As we could see the two approaches to ontologies differ in each of the three facets described. In the first facet, where the artifacts are analyzed according to the main intention for which it was developed, we have the contrast between reference and application ontologies that reflects what appears to be the main dichotomy in relation to the intended functionality for these artifacts as they are currently developed [32]. In the second facet, it is the semantic expressiveness associated with the two languages (description logics and RDF-Schema) that is in confrontation. These languages are two possible implementations of formal coding that make automatic processing by computers possible [44]. It is, therefore, a procedural stage in the development of these artifacts and should therefore not be seen as an intrinsic characteristic of ontologies [8][37]. Finally, in the third facet, the question of the difference between a truly ontological reading and another approach essentially epistemological is addressed. Poli and Obrst [37] (p. 3) describe the two approaches as follows: “Ontology is primarily about the entities, relations, and properties of the world, the categories of things. Epistemology is about the perceived and belief-attributed entities, relations, and properties of the world, i.e., ways of knowing or ascertaining things.”

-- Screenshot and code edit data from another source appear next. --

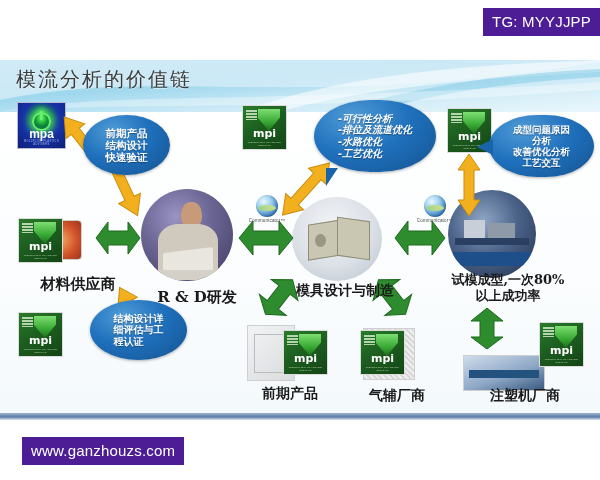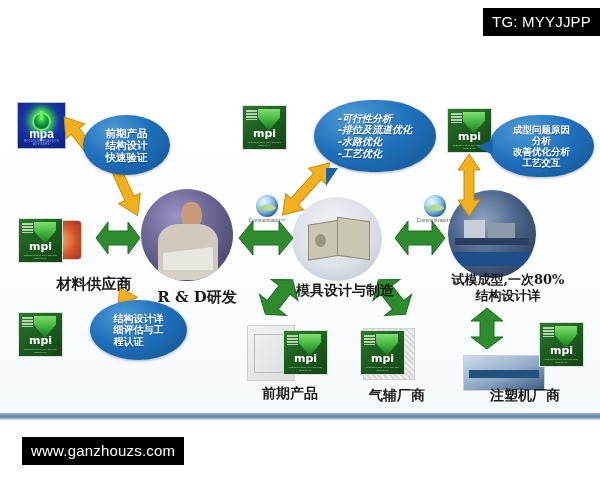"TG: MYYJJPP" .wm { background: #000000 -> #4c1d95 }
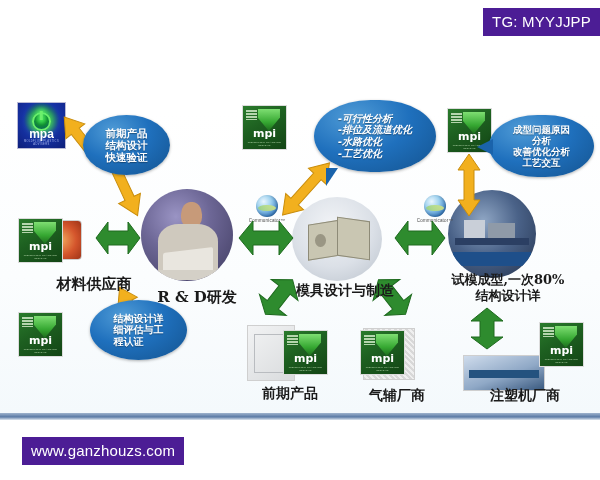"模流分析的价值链" div { html: none -> <div> <svg> <path></path> <path></path> <path></path> <path></path> </svg> <div>模流分析的价值链</div> </div> }
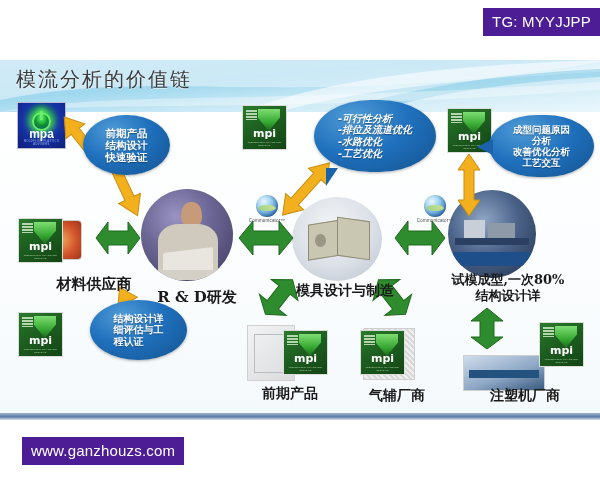"材料供应商" div.cap { left: 36px -> 20px }
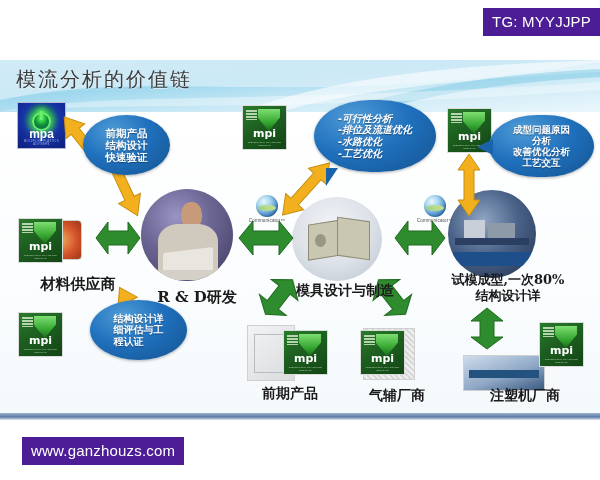"试模成型,一次80%" div.cap { text: 结构设计详 -> 以上成功率 }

To summarize, we have ontologies viewed, on the one hand, as a more complex conceptual system, and on the other hand, as a system that intends to organize ontological rather than epistemological knowledge. While the latter perspective maintains a relationship with the meaning of the term “ontology” coming from philosophy, the former presents a sense that deviates from the original. Although the appropriation of a term from another area of knowledge is common practice in the scientific community, especially when it involves new technologies [50], the case of changing the meaning of the term “ontology” shows traces of the process of “metaphorizing” which can be understood as “the result of encoding at the concept level. The resulting name or term for the concept can be understood in its new meaning without understanding the basis for the naming” [51] (p. 125).
The focus of ontological analysis is the item to model and not the intentions that motivate the construction of the ontology. This process involves an analytical complexity that makes the development of such systems quite onerous. However, it is the quality of this analysis that determines its true usefulness.